At least 71 Palestinians were killed in Israeli attacks across Gaza on Saturday, hospital sources told Al Jazeera.
Of that, 41 people were killed in Gaza City alone, including at least 11 Palestinians who were killed while queueing for bread from ovens serving communities of displaced people.
At least seven Palestinians also were killed in a series of Israeli attacks on a residential apartment block in a densely populated area of the city. Rescuers were seen digging through the rubble to retrieve bodies and try to find any survivors.
“The Israeli army has been intensifying its attacks across Gaza City. Homes and community centres have been reduced to rubble, eroding the foundations of civilian life in the area,” Al Jazeera’s Hani Mahmoud reported.

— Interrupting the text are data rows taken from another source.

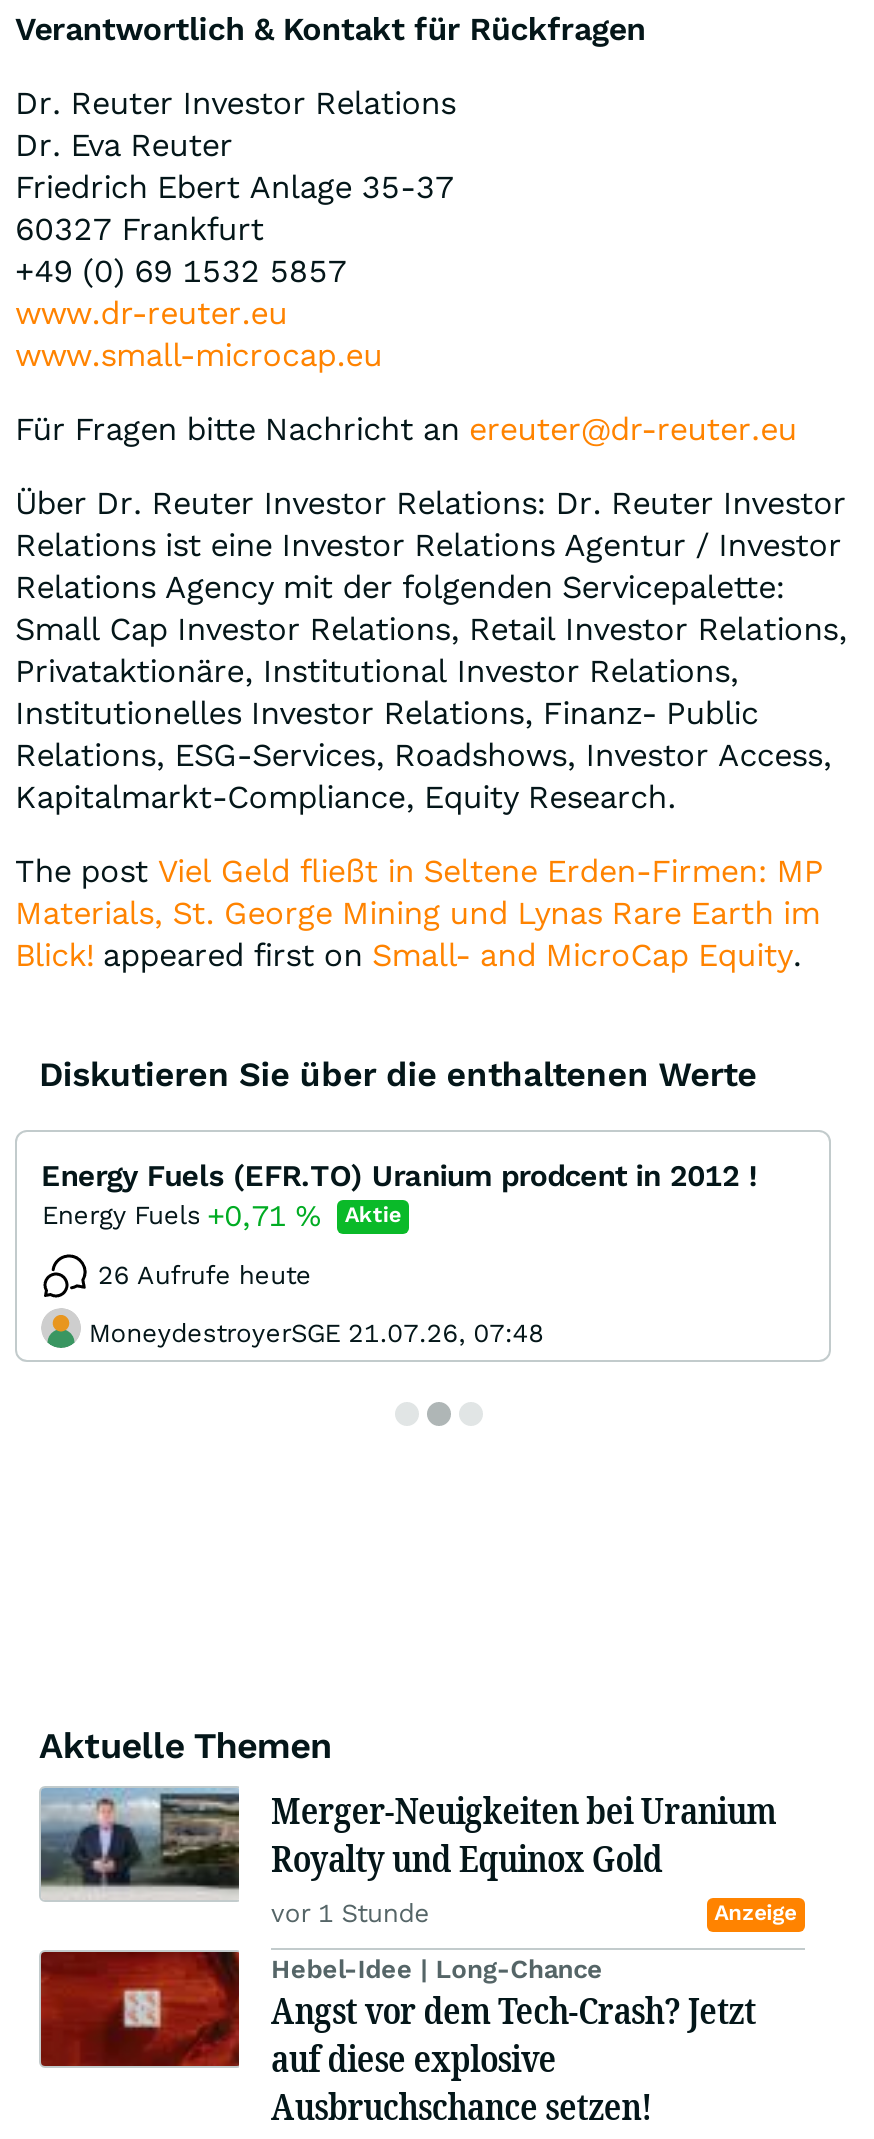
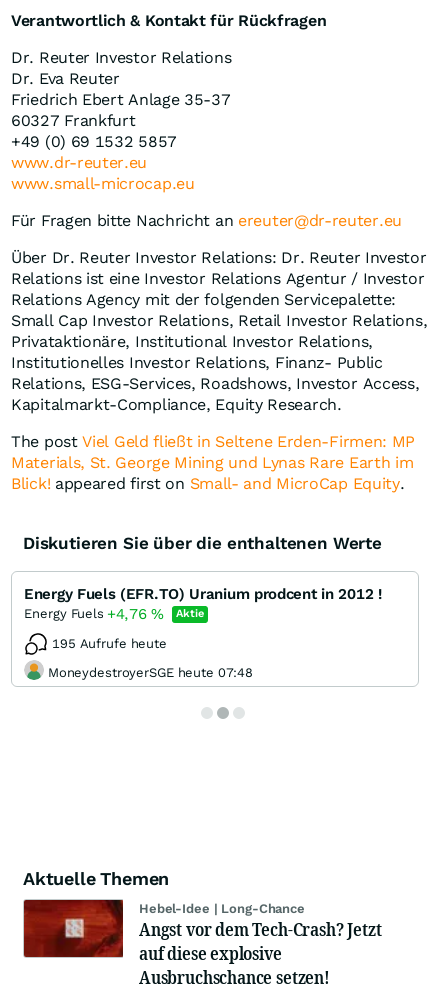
- Energy Fuels +0,71% Aktie
+ Energy Fuels +4,76% Aktie

- 26 Aufrufe heute
+ 195 Aufrufe heute

- MoneydestroyerSGE 21.07.26, 07:48
+ MoneydestroyerSGE heute 07:48

- [image]
- Merger-Neuigkeiten bei Uranium
- Royalty und Equinox Gold
- vor 1 Stunde
- Anzeige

“This is happening while people are going through famine, enforced starvation and dehydration. Things are leading to a catastrophic humanitarian crisis.”
The head of the International Committee of the Red Cross (ICRC) on Saturday also questioned Israel’s plans for a forced mass expulsion.

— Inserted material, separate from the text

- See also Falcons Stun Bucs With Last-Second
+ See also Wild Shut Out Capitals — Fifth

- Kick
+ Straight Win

“It is impossible that a mass evacuation of Gaza City could ever be done in a way that is safe and dignified under the current conditions,” ICRC President Mirjana Spoljaric Egger said in a statement, describing the plan as “not only unfeasible but incomprehensible”.

Yet while Israel’s push to seize Gaza City has drawn international condemnation, Prime Minister Benjamin Netanyahu’s government has shown no signs of halting the military offensive.

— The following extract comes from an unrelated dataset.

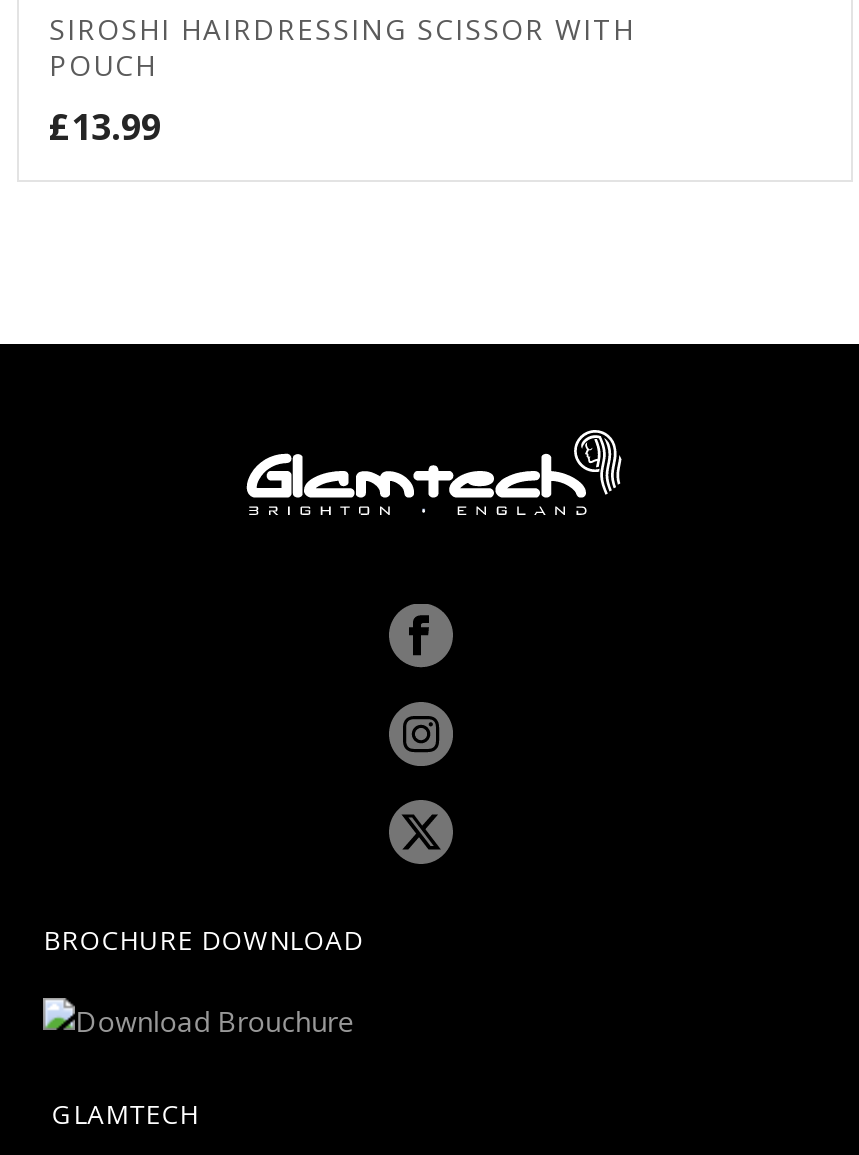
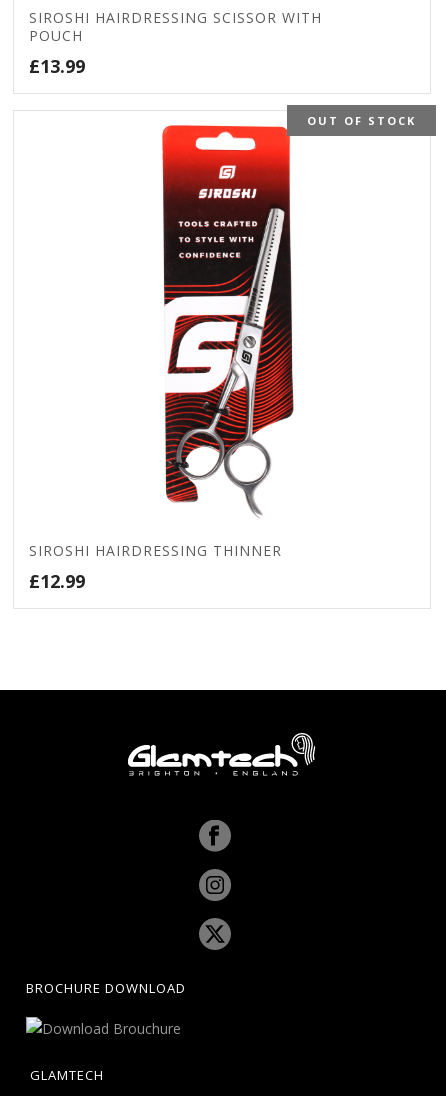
+ SIROSHI HAIRDRESSING THINNER
+ £12.99

+ [image]
+ OUT OF STOCK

Gideon Levy, a columnist with Israeli news outlet Haaretz, told Al Jazeera that Israel’s overarching plan for Gaza amounts to ethnic cleansing.
“The plan is to push all the inhabitants of Gaza out of their houses, then lock them in those concentration camps and then give them two choices, either to live in those camps forever or to leave the Gaza Strip,” Levy said.
Describing the Israeli government’s policy as “outrageous”, Levy added that Israel will only halt its offensive if US President Donald Trump decides that “enough is enough” and applies pressure on the country.
The US has provided Israel with billions of dollars in military assistance since its war on Gaza began in October 2023. Washington has also shielded its top ally from calls for accountability at the UN and other international arenas.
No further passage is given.